Ожидания от кандидата
Required Skills:
- Python Development: Strong experience in Python, particularly in data processing, API integration, and managing large datasets.
- SQL & PostgreSQL: Advanced proficiency in SQL, including writing complex queries and managing databases optimized for large-scale data.
- Apache Airflow (Preferred): Experience using Airflow for scheduling, automation, and managing Python-based workflows.
- Supabase & PostgreSQL: Familiarity with Supabase as a backend service and working knowledge of PostgreSQL databases.
- Google Cloud Platform (GCP): Experience using GCP services like Cloud Storage, Cloud Functions, or Cloud SQL in data-heavy environments.

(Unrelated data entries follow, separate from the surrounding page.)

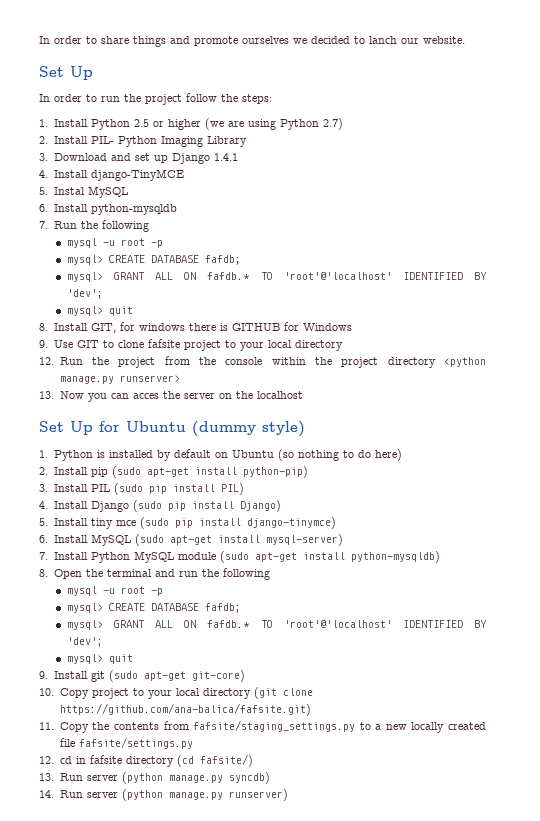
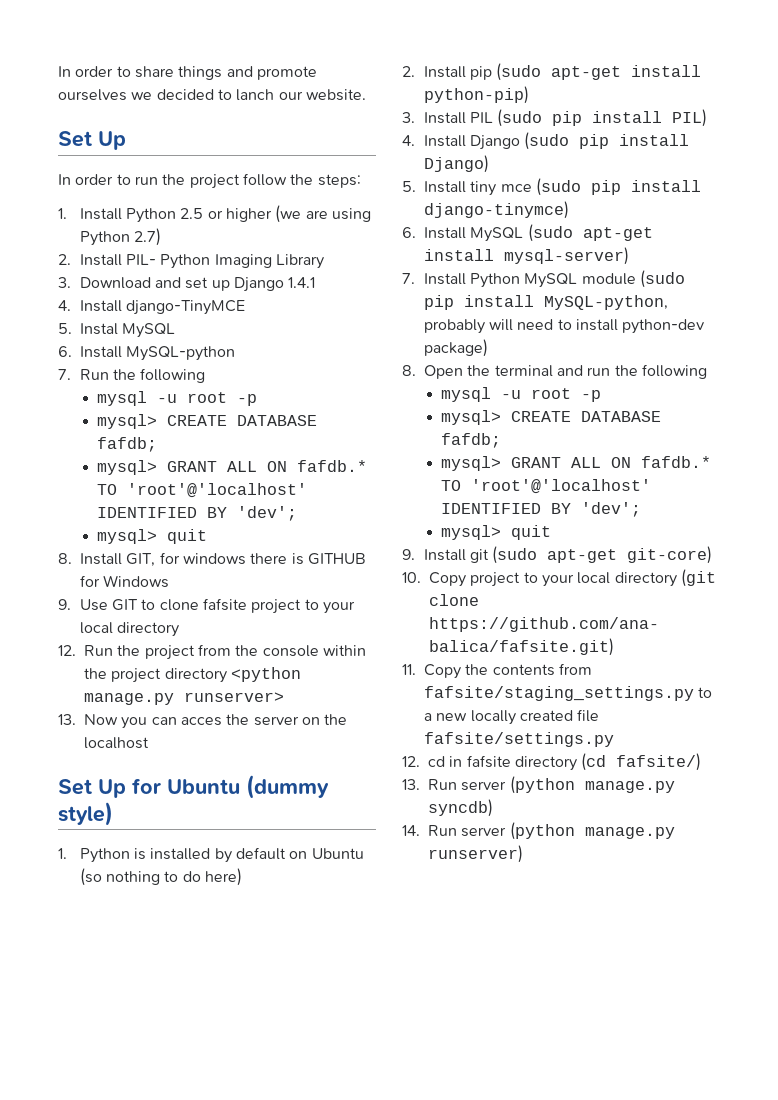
- 6. Install python-mysqldb
+ 6. Install MySQL-python
- 7. Install Python MySQL module (sudo apt-get install python-mysqldb)
+ 7. Install Python MySQL module (sudo pip install MySQL-python, probably will need to install python-dev package)

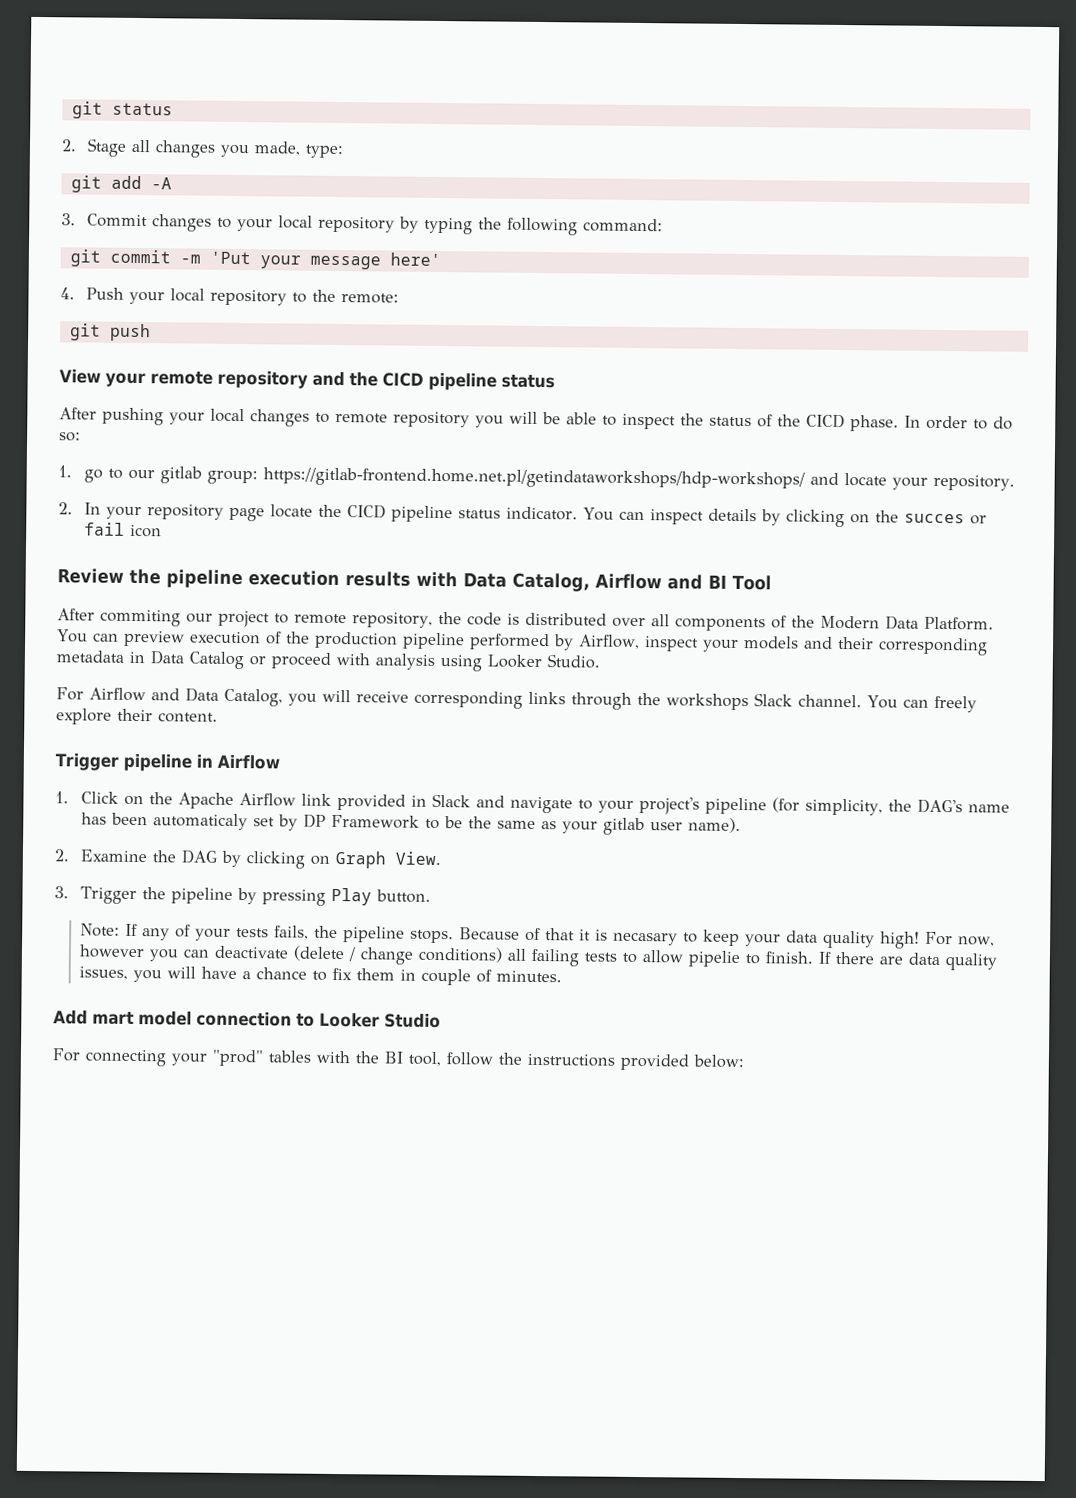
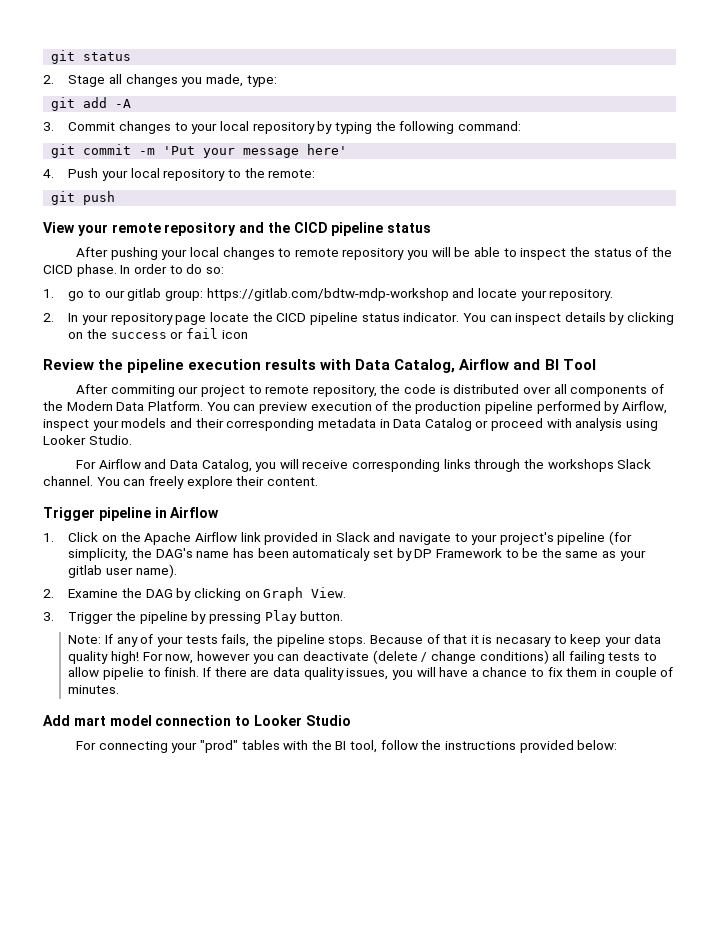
- 1. go to our gitlab group: https://gitlab-frontend.home.net.pl/getindataworkshops/hdp-workshops/ and locate your repository.
+ 1. go to our gitlab group: https://gitlab.com/bdtw-mdp-workshop and locate your repository.
- You can inspect details by clicking on the succes or fail icon
+ You can inspect details by clicking on the success or fail icon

- Git & Vercel: Ability to work with version control (Git) and deploy on platforms like Vercel as part of a modern DevOps pipeline.
- Next.js (Bonus): Although not the primary focus, knowledge of Next.js would be an advantage for better backend/frontend integration.
Desirable Traits:
- Knowledge of working with product data and affiliate product data, including geolocation data and techniques for categorizing data.
- Experience in extracting reused items from various marketplaces and consolidating the data.
- Strong ability to communicate clearly and effectively, particularly when collaborating with frontend teams.
- Familiarity with third-party scraping tools for large-scale data extraction.
- Ability to work independently, while actively collaborating with other teams.
- Expertise in data cleaning and optimization techniques to ensure high-performance environments.
Условия работы
This work is for an international company on an English-speaking team. English Upper Intermediate and higher is a must. There is a trial period of 3 months, full-time on an hourly paid basis, freelance contract.